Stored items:
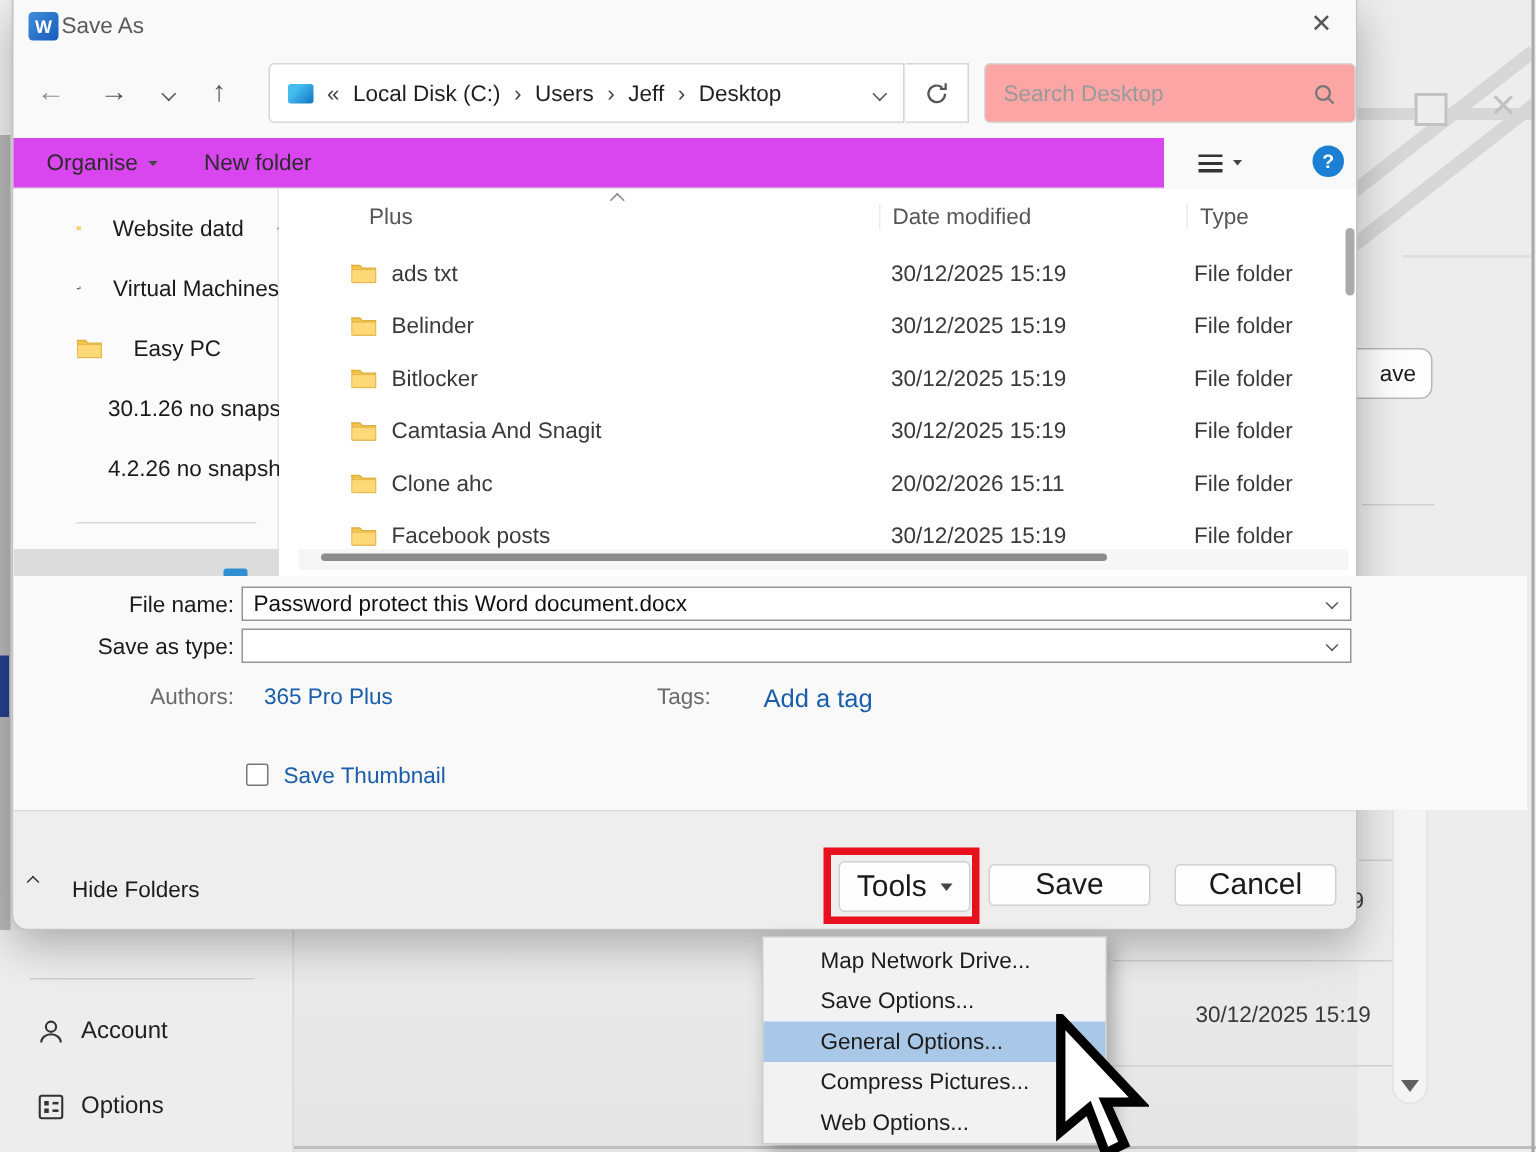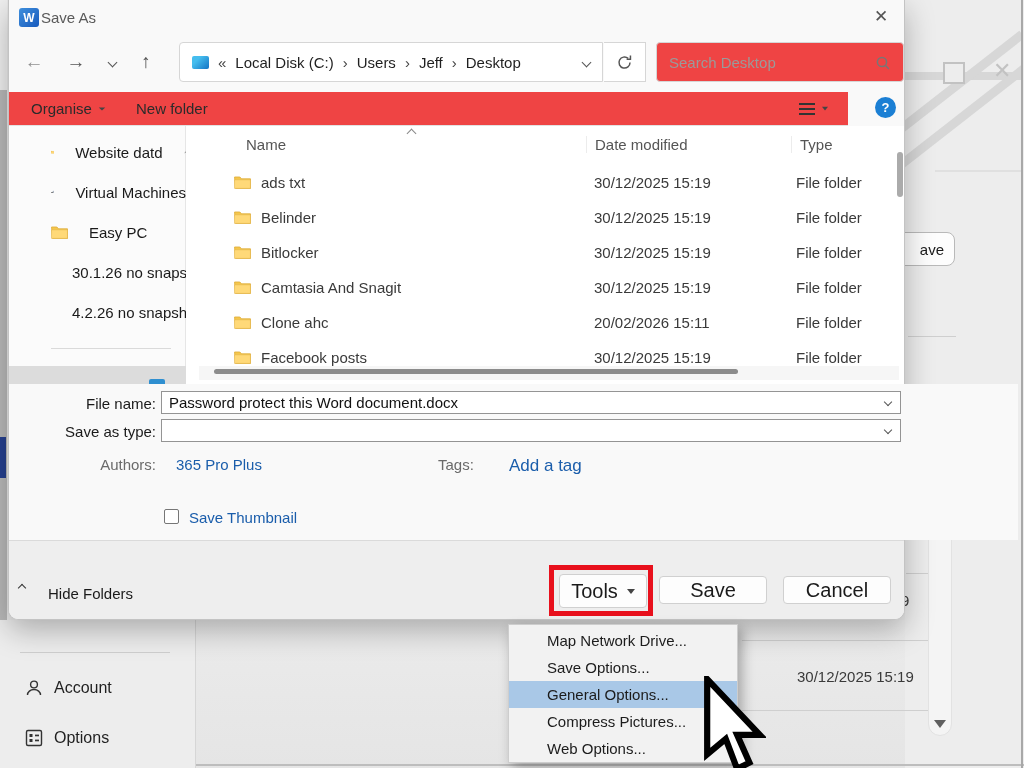"Search Desktop" .search-box { background: #ef4444 -> #fca5a5 }
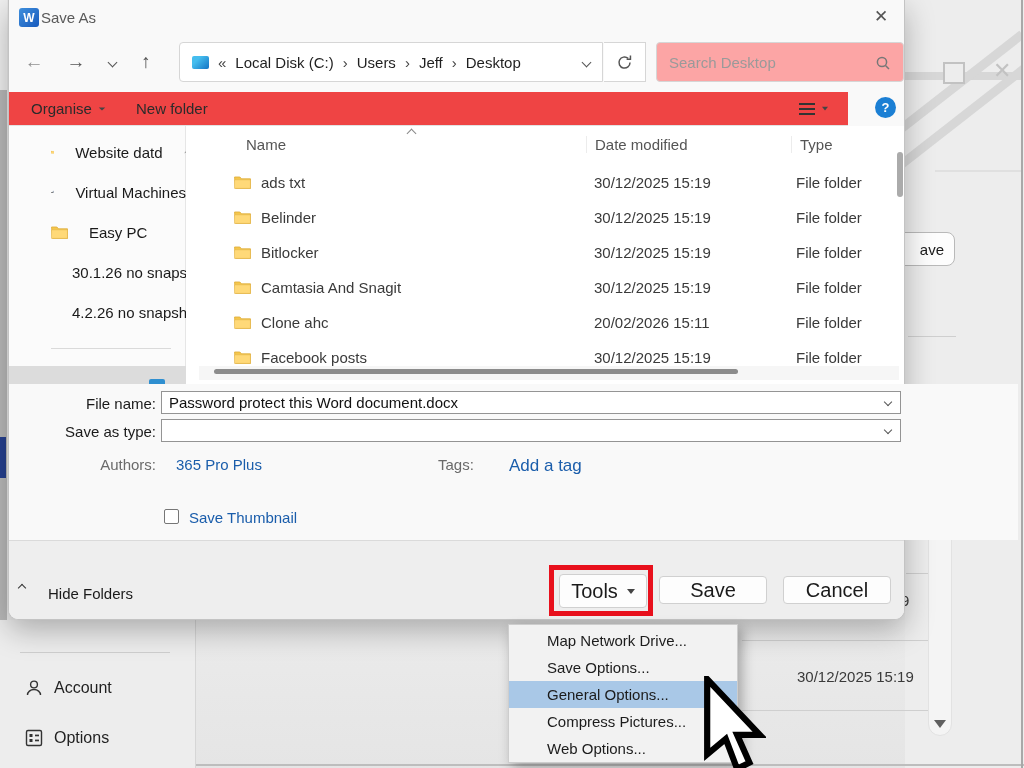"Organise" .toolbar { background: #ef4444 -> #d946ef; width: 839px -> 767px }
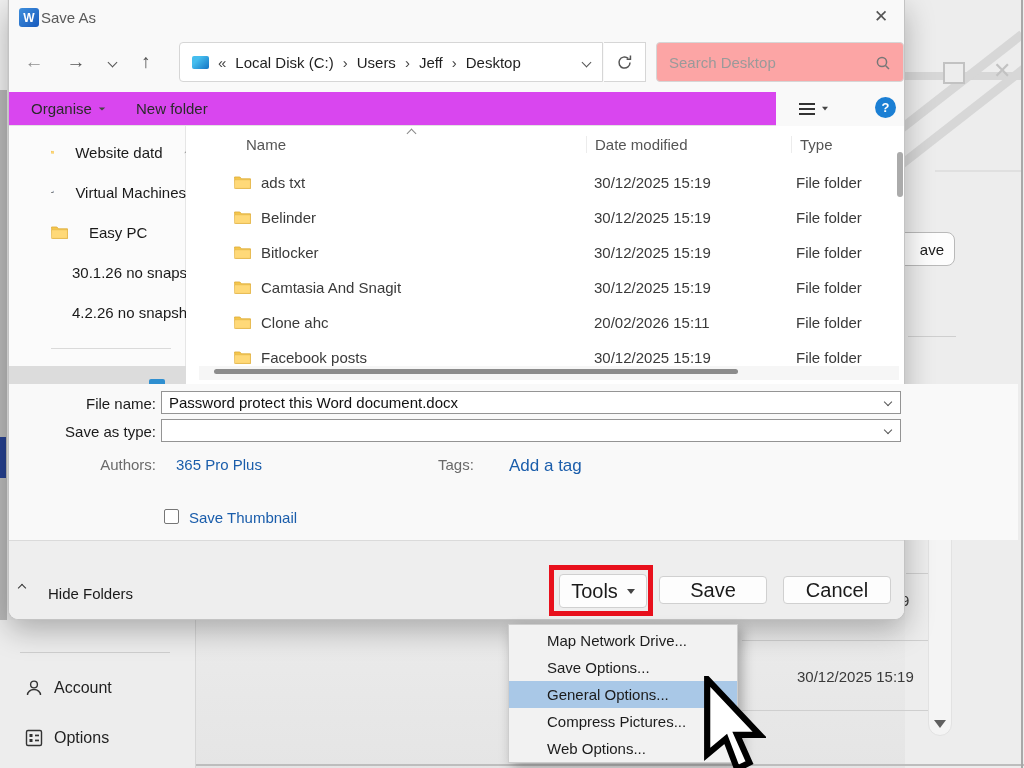"Name" div.col-head { text: Name -> Plus }
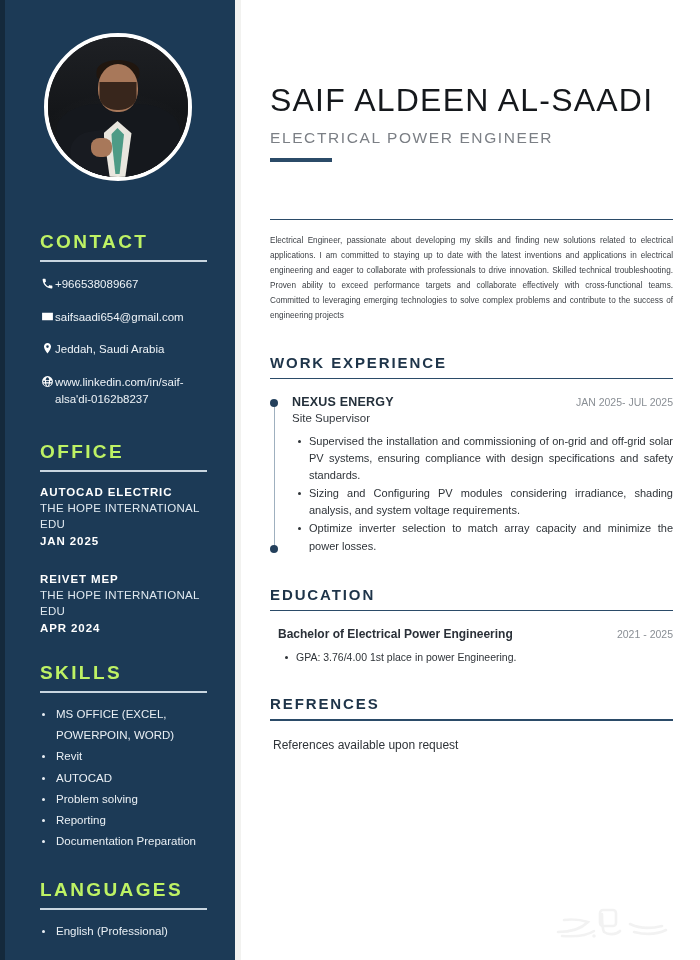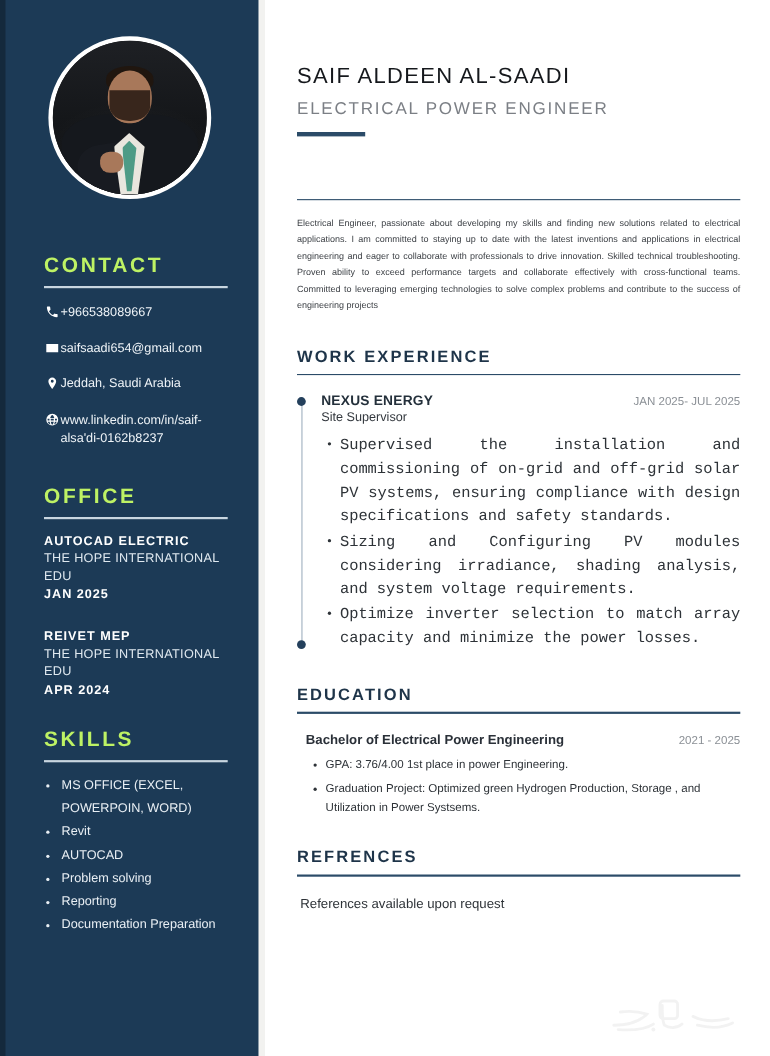"SAIF ALDEEN AL-SAADI" .name { font-size: 20px -> 32px; padding-top: 58px -> 82px }
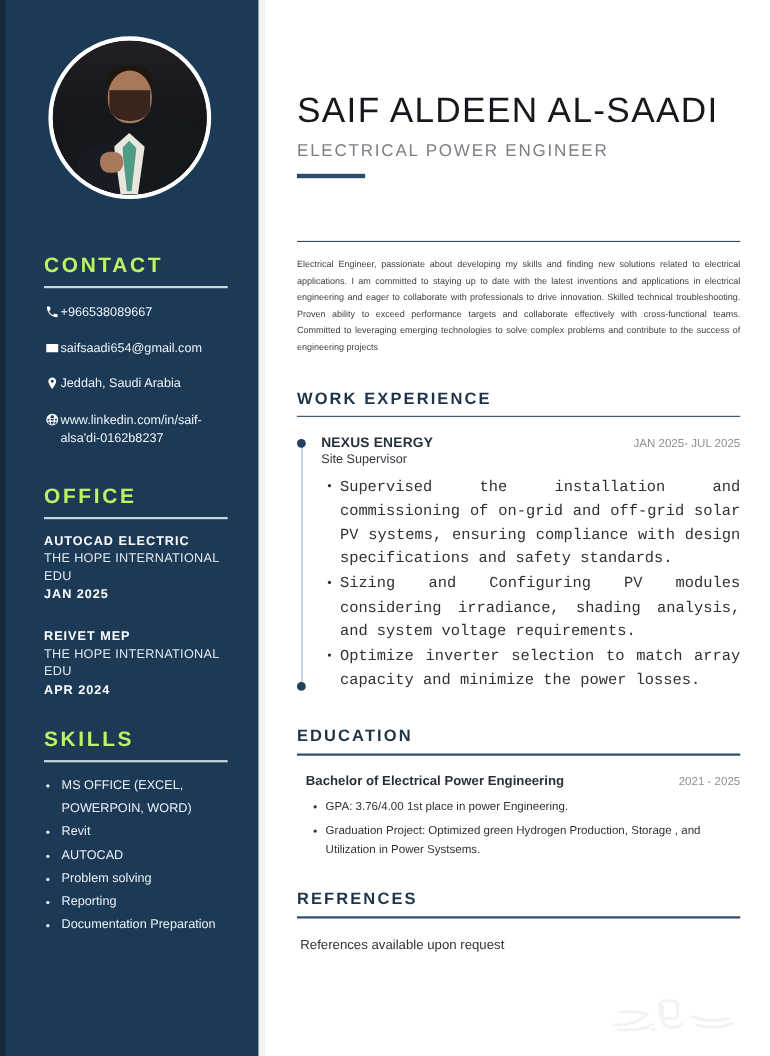"Supervised the installation and" .job-bullets li { font-family: Liberation Mono, monospace -> none; font-size: 14px -> 11px }
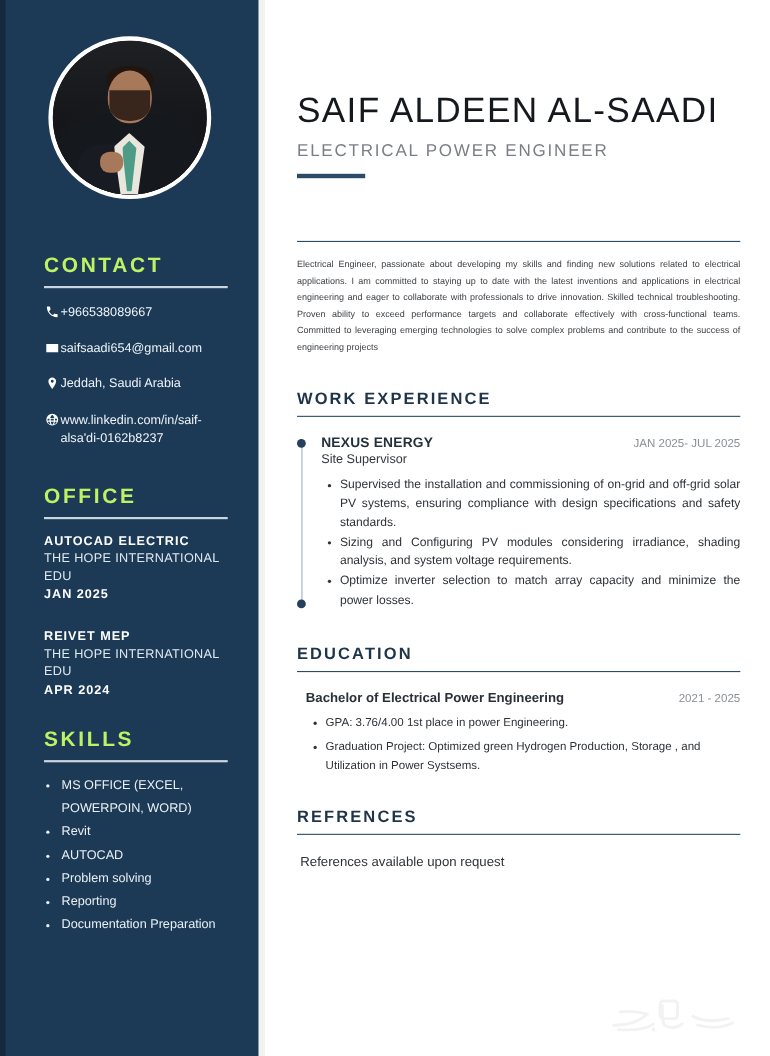"Graduation Project: Optimized green" li { html: <li>Graduation Project: Optimized green Hydrogen Production, Storage , and Utilization in Power Systsems.</li> -> none }
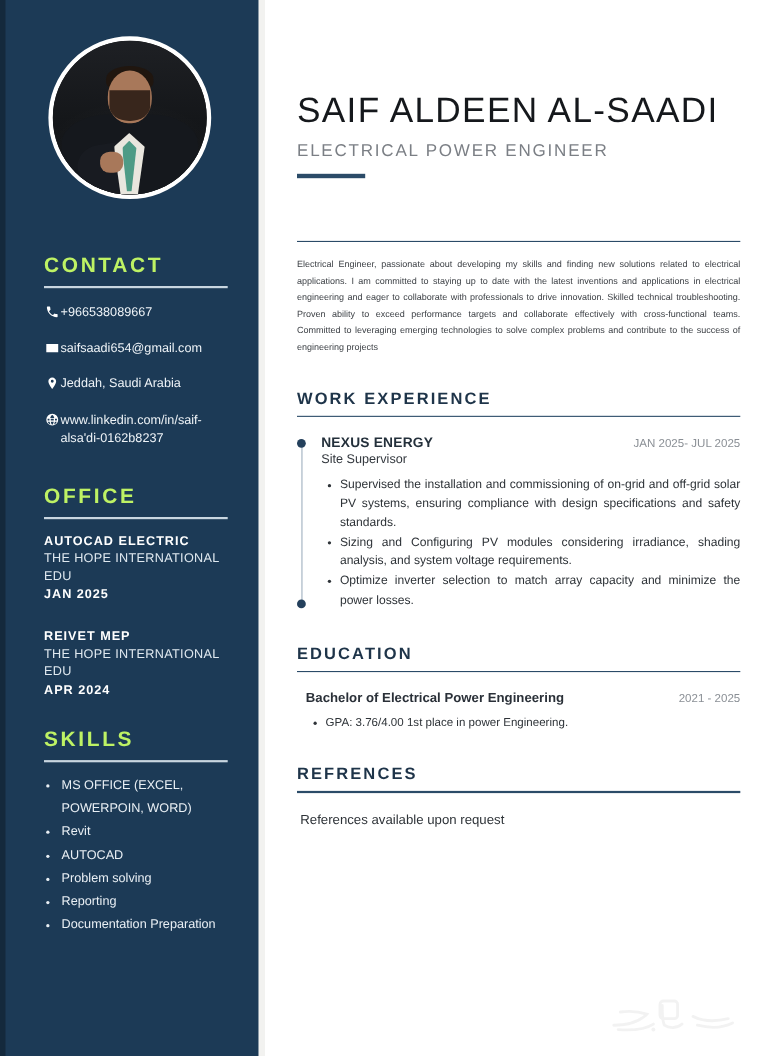"LANGUAGES" section.side-sec { html: none -> <section> <h2>LANGUAGES</h2> <div></div> <ul> <li>English (Professional)</li> </ul> </section> }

WORK ITEM:
Give back the entries above exactly as they stand. Leave the images out.

TASK RESULT:
"Search Desktop" .search-box { background: #ef4444 -> #fca5a5 }
"Organise" .toolbar { background: #ef4444 -> #d946ef; width: 839px -> 767px }
"Name" div.col-head { text: Name -> Plus }
"SAIF ALDEEN AL-SAADI" .name { font-size: 20px -> 32px; padding-top: 58px -> 82px }
"Supervised the installation and" .job-bullets li { font-family: Liberation Mono, monospace -> none; font-size: 14px -> 11px }
"Graduation Project: Optimized green" li { html: <li>Graduation Project: Optimized green Hydrogen Production, Storage , and Utilization in Power Systsems.</li> -> none }
"LANGUAGES" section.side-sec { html: none -> <section> <h2>LANGUAGES</h2> <div></div> <ul> <li>English (Professional)</li> </ul> </section> }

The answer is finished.